**Problem:** Could you retype every line below exactly, omitting the images?

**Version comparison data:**

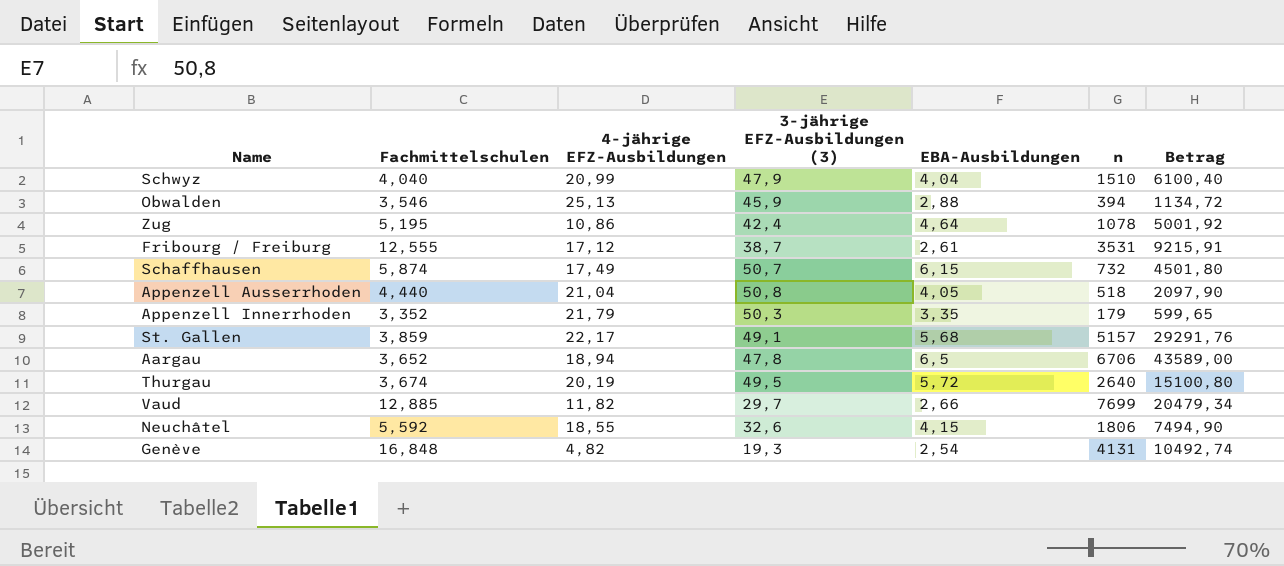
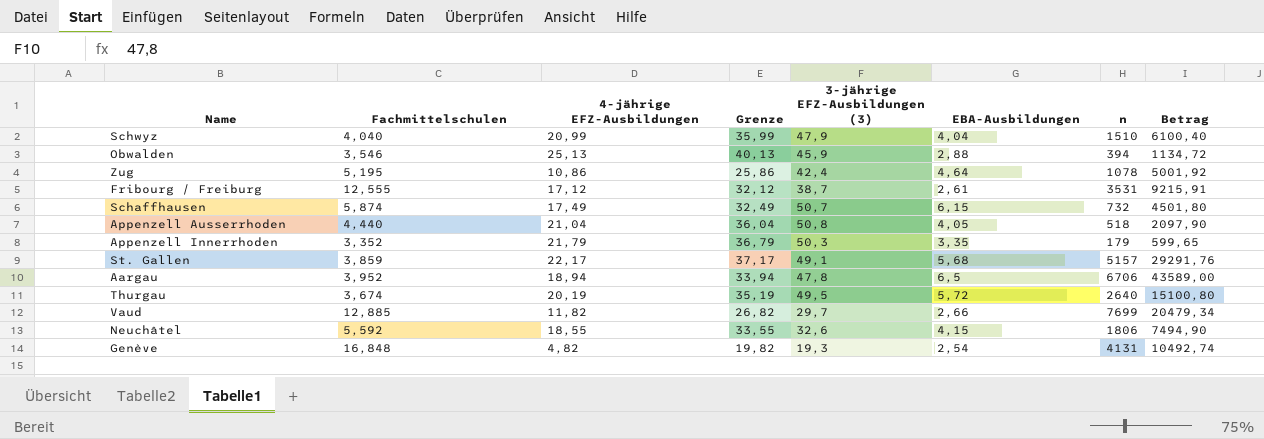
column Grenze | formula: none -> [4-jährige EFZ-Ausbildungen] + 15
Aargau | Fachmittelschulen: 3,652 -> 3,952

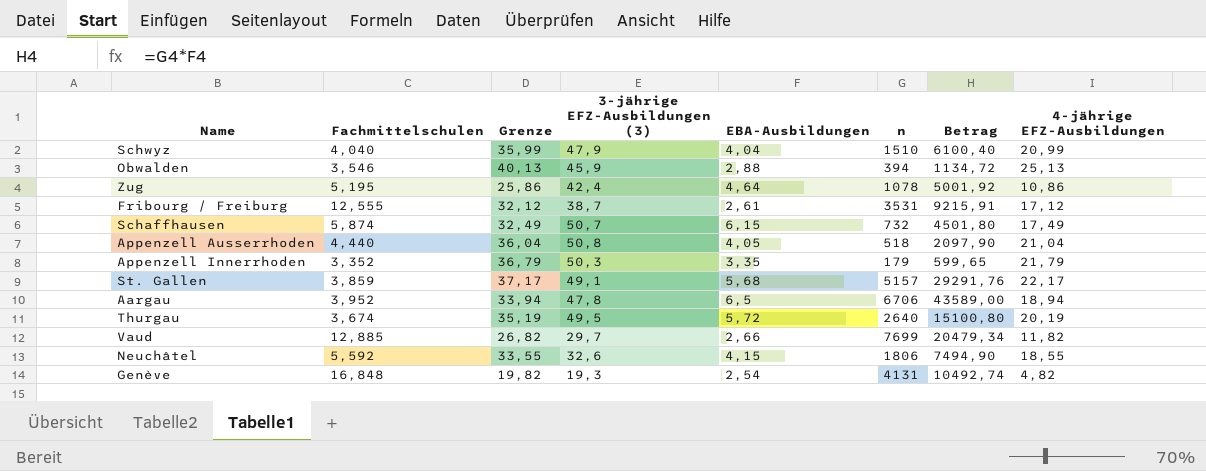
column 4-jährige EFZ-Ausbildungen | position: 3 -> 8

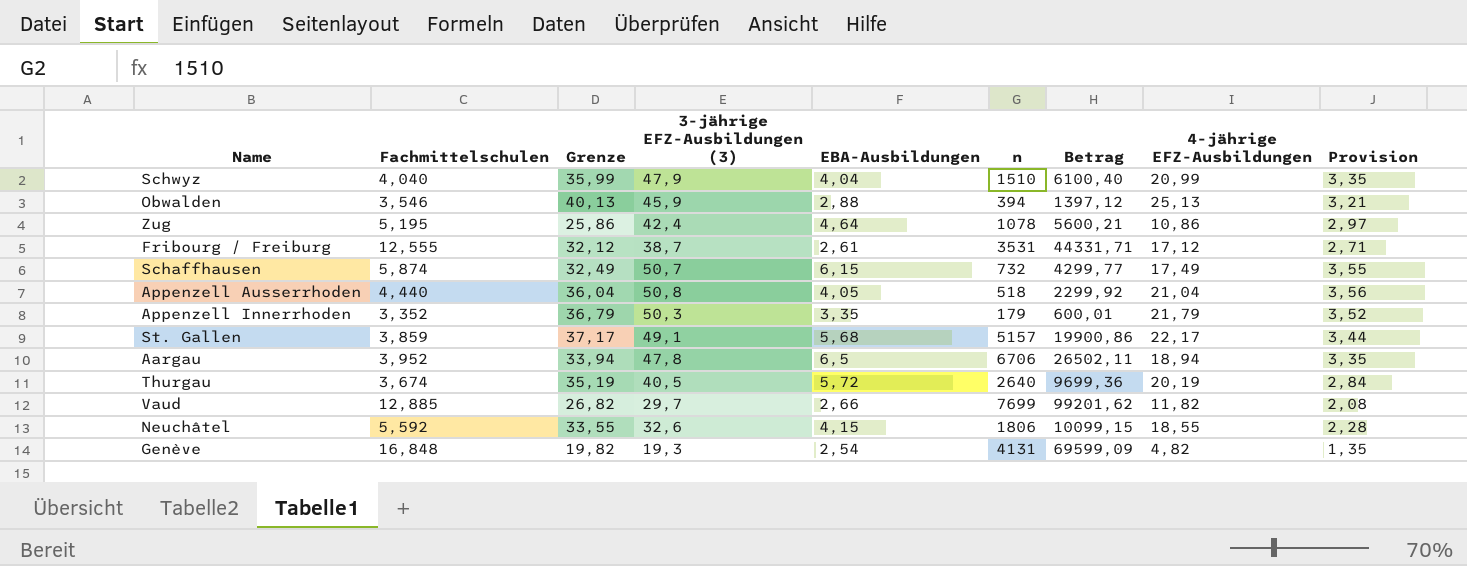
column Betrag | formula: [EBA-Ausbildungen] * [n] -> [Fachmittelschulen] * [n]
column Provision | formula: none -> [3-jährige EFZ-Ausbildungen (3)] * 0,07
Thurgau | 3-jährige EFZ-Ausbildungen (3): 49,5 -> 40,5

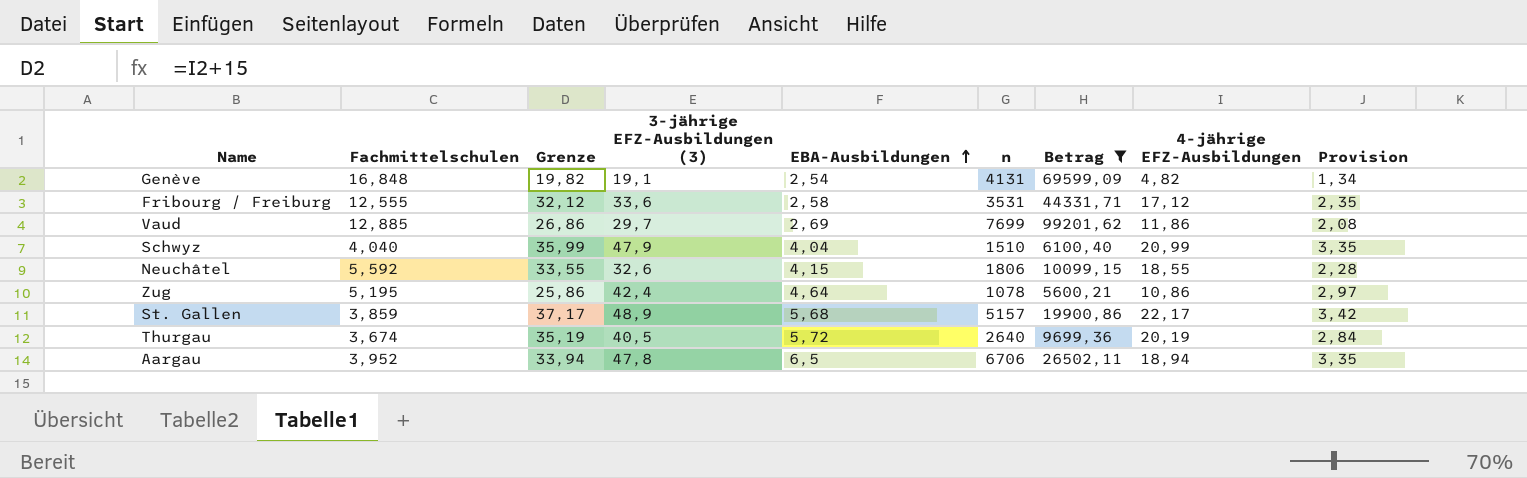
filter: none -> Betrag >= 5600,21
row order: none -> EBA-Ausbildungen ascending
Genève | 3-jährige EFZ-Ausbildungen (3): 19,3 -> 19,1
Genève | Provision: 1,35 -> 1,34
Fribourg / Freiburg | 3-jährige EFZ-Ausbildungen (3): 38,7 -> 33,6
Fribourg / Freiburg | EBA-Ausbildungen: 2,61 -> 2,58
Fribourg / Freiburg | Provision: 2,71 -> 2,35
Vaud | Grenze: 26,82 -> 26,86
Vaud | EBA-Ausbildungen: 2,66 -> 2,69
Vaud | 4-jährige EFZ-Ausbildungen: 11,82 -> 11,86
St. Gallen | 3-jährige EFZ-Ausbildungen (3): 49,1 -> 48,9
St. Gallen | Provision: 3,44 -> 3,42

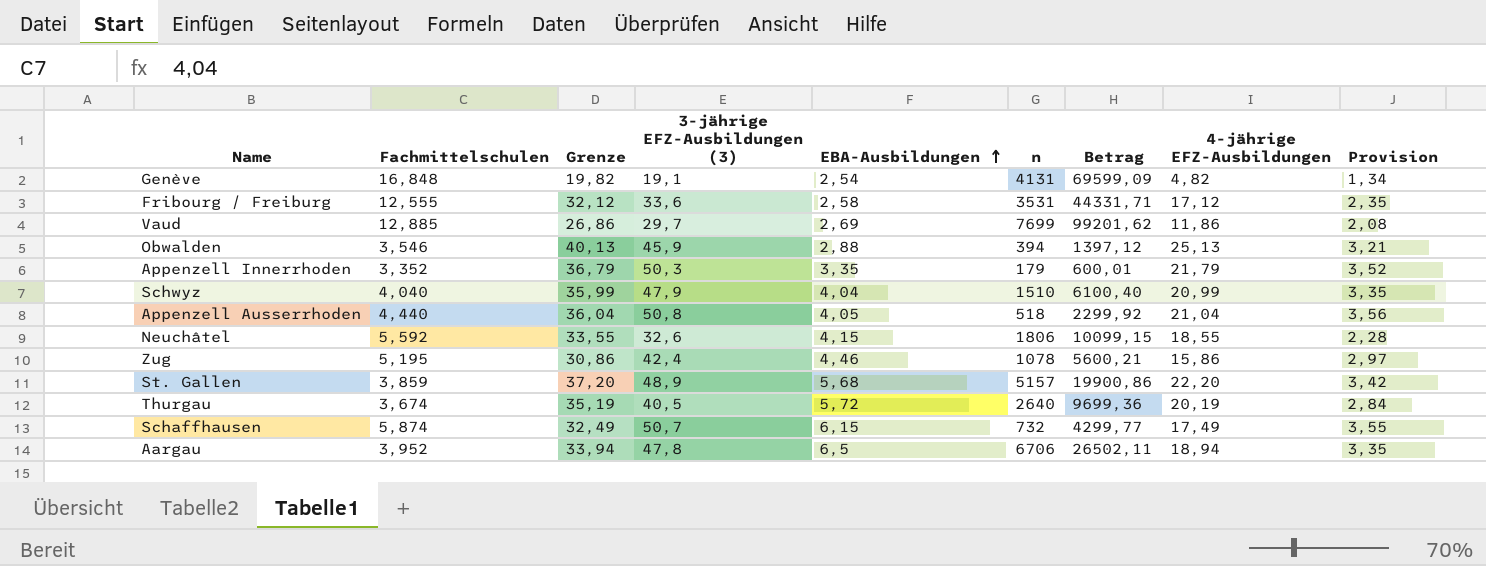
filter: Betrag >= 5600,21 -> none
Zug | Grenze: 25,86 -> 30,86
Zug | EBA-Ausbildungen: 4,64 -> 4,46
Zug | 4-jährige EFZ-Ausbildungen: 10,86 -> 15,86
St. Gallen | Grenze: 37,17 -> 37,20
St. Gallen | 4-jährige EFZ-Ausbildungen: 22,17 -> 22,20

**Response:**
column Grenze | formula: none -> [4-jährige EFZ-Ausbildungen] + 15
Aargau | Fachmittelschulen: 3,652 -> 3,952

column 4-jährige EFZ-Ausbildungen | position: 3 -> 8

column Betrag | formula: [EBA-Ausbildungen] * [n] -> [Fachmittelschulen] * [n]
column Provision | formula: none -> [3-jährige EFZ-Ausbildungen (3)] * 0,07
Thurgau | 3-jährige EFZ-Ausbildungen (3): 49,5 -> 40,5

filter: none -> Betrag >= 5600,21
row order: none -> EBA-Ausbildungen ascending
Genève | 3-jährige EFZ-Ausbildungen (3): 19,3 -> 19,1
Genève | Provision: 1,35 -> 1,34
Fribourg / Freiburg | 3-jährige EFZ-Ausbildungen (3): 38,7 -> 33,6
Fribourg / Freiburg | EBA-Ausbildungen: 2,61 -> 2,58
Fribourg / Freiburg | Provision: 2,71 -> 2,35
Vaud | Grenze: 26,82 -> 26,86
Vaud | EBA-Ausbildungen: 2,66 -> 2,69
Vaud | 4-jährige EFZ-Ausbildungen: 11,82 -> 11,86
St. Gallen | 3-jährige EFZ-Ausbildungen (3): 49,1 -> 48,9
St. Gallen | Provision: 3,44 -> 3,42

filter: Betrag >= 5600,21 -> none
Zug | Grenze: 25,86 -> 30,86
Zug | EBA-Ausbildungen: 4,64 -> 4,46
Zug | 4-jährige EFZ-Ausbildungen: 10,86 -> 15,86
St. Gallen | Grenze: 37,17 -> 37,20
St. Gallen | 4-jährige EFZ-Ausbildungen: 22,17 -> 22,20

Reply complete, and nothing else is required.